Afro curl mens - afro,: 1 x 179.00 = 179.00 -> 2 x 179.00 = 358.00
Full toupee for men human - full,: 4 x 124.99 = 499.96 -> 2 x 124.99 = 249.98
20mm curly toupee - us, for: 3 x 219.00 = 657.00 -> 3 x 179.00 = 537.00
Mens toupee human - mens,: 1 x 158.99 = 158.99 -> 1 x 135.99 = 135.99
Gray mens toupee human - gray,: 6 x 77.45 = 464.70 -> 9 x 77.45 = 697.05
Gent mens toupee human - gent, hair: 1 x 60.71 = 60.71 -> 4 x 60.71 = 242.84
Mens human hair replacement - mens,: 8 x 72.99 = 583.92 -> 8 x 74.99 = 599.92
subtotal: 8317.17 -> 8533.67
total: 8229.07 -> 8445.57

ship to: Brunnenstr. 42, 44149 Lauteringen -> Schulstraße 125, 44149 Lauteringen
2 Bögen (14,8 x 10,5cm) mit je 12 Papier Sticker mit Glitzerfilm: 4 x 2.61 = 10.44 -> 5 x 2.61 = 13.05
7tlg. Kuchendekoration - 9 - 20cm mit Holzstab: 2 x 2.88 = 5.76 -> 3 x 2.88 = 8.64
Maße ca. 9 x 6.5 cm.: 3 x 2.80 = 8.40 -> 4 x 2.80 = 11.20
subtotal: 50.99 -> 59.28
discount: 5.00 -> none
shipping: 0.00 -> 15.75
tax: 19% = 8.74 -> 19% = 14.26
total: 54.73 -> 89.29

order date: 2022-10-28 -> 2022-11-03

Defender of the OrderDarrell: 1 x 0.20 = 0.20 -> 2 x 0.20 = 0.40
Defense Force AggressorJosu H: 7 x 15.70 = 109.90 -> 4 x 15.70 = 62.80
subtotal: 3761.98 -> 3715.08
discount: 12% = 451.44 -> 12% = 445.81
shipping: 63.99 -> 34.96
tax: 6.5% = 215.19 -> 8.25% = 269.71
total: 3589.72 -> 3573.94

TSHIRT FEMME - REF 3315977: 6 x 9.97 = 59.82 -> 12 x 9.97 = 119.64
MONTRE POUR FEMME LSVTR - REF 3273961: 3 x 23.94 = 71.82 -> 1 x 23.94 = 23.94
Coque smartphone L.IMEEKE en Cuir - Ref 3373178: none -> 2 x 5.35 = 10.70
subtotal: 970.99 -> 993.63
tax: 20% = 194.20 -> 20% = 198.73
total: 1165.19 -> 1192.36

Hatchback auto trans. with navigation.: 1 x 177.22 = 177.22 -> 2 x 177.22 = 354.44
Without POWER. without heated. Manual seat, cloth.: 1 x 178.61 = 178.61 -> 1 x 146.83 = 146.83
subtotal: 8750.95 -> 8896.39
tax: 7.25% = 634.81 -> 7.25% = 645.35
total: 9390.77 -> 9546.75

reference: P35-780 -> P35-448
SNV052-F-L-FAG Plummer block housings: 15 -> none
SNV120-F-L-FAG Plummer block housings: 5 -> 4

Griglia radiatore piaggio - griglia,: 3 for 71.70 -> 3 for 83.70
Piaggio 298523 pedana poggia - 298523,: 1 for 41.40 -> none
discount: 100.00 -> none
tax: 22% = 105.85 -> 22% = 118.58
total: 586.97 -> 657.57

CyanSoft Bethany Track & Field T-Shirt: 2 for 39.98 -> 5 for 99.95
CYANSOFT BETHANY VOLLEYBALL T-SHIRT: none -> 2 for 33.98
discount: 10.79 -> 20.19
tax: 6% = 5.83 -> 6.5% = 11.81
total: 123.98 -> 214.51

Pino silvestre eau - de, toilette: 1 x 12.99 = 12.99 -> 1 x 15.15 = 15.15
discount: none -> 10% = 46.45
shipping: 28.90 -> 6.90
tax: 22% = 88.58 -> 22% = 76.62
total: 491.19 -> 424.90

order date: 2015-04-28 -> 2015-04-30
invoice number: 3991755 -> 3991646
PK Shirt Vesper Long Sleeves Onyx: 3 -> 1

# # #

> _Instructions to follow_
Retype the listing above, exactly and in full.

> _Answer for the task_
Afro curl mens - afro,: 1 x 179.00 = 179.00 -> 2 x 179.00 = 358.00
Full toupee for men human - full,: 4 x 124.99 = 499.96 -> 2 x 124.99 = 249.98
20mm curly toupee - us, for: 3 x 219.00 = 657.00 -> 3 x 179.00 = 537.00
Mens toupee human - mens,: 1 x 158.99 = 158.99 -> 1 x 135.99 = 135.99
Gray mens toupee human - gray,: 6 x 77.45 = 464.70 -> 9 x 77.45 = 697.05
Gent mens toupee human - gent, hair: 1 x 60.71 = 60.71 -> 4 x 60.71 = 242.84
Mens human hair replacement - mens,: 8 x 72.99 = 583.92 -> 8 x 74.99 = 599.92
subtotal: 8317.17 -> 8533.67
total: 8229.07 -> 8445.57

ship to: Brunnenstr. 42, 44149 Lauteringen -> Schulstraße 125, 44149 Lauteringen
2 Bögen (14,8 x 10,5cm) mit je 12 Papier Sticker mit Glitzerfilm: 4 x 2.61 = 10.44 -> 5 x 2.61 = 13.05
7tlg. Kuchendekoration - 9 - 20cm mit Holzstab: 2 x 2.88 = 5.76 -> 3 x 2.88 = 8.64
Maße ca. 9 x 6.5 cm.: 3 x 2.80 = 8.40 -> 4 x 2.80 = 11.20
subtotal: 50.99 -> 59.28
discount: 5.00 -> none
shipping: 0.00 -> 15.75
tax: 19% = 8.74 -> 19% = 14.26
total: 54.73 -> 89.29

order date: 2022-10-28 -> 2022-11-03

Defender of the OrderDarrell: 1 x 0.20 = 0.20 -> 2 x 0.20 = 0.40
Defense Force AggressorJosu H: 7 x 15.70 = 109.90 -> 4 x 15.70 = 62.80
subtotal: 3761.98 -> 3715.08
discount: 12% = 451.44 -> 12% = 445.81
shipping: 63.99 -> 34.96
tax: 6.5% = 215.19 -> 8.25% = 269.71
total: 3589.72 -> 3573.94

TSHIRT FEMME - REF 3315977: 6 x 9.97 = 59.82 -> 12 x 9.97 = 119.64
MONTRE POUR FEMME LSVTR - REF 3273961: 3 x 23.94 = 71.82 -> 1 x 23.94 = 23.94
Coque smartphone L.IMEEKE en Cuir - Ref 3373178: none -> 2 x 5.35 = 10.70
subtotal: 970.99 -> 993.63
tax: 20% = 194.20 -> 20% = 198.73
total: 1165.19 -> 1192.36

Hatchback auto trans. with navigation.: 1 x 177.22 = 177.22 -> 2 x 177.22 = 354.44
Without POWER. without heated. Manual seat, cloth.: 1 x 178.61 = 178.61 -> 1 x 146.83 = 146.83
subtotal: 8750.95 -> 8896.39
tax: 7.25% = 634.81 -> 7.25% = 645.35
total: 9390.77 -> 9546.75

reference: P35-780 -> P35-448
SNV052-F-L-FAG Plummer block housings: 15 -> none
SNV120-F-L-FAG Plummer block housings: 5 -> 4

Griglia radiatore piaggio - griglia,: 3 for 71.70 -> 3 for 83.70
Piaggio 298523 pedana poggia - 298523,: 1 for 41.40 -> none
discount: 100.00 -> none
tax: 22% = 105.85 -> 22% = 118.58
total: 586.97 -> 657.57

CyanSoft Bethany Track & Field T-Shirt: 2 for 39.98 -> 5 for 99.95
CYANSOFT BETHANY VOLLEYBALL T-SHIRT: none -> 2 for 33.98
discount: 10.79 -> 20.19
tax: 6% = 5.83 -> 6.5% = 11.81
total: 123.98 -> 214.51

Pino silvestre eau - de, toilette: 1 x 12.99 = 12.99 -> 1 x 15.15 = 15.15
discount: none -> 10% = 46.45
shipping: 28.90 -> 6.90
tax: 22% = 88.58 -> 22% = 76.62
total: 491.19 -> 424.90

order date: 2015-04-28 -> 2015-04-30
invoice number: 3991755 -> 3991646
PK Shirt Vesper Long Sleeves Onyx: 3 -> 1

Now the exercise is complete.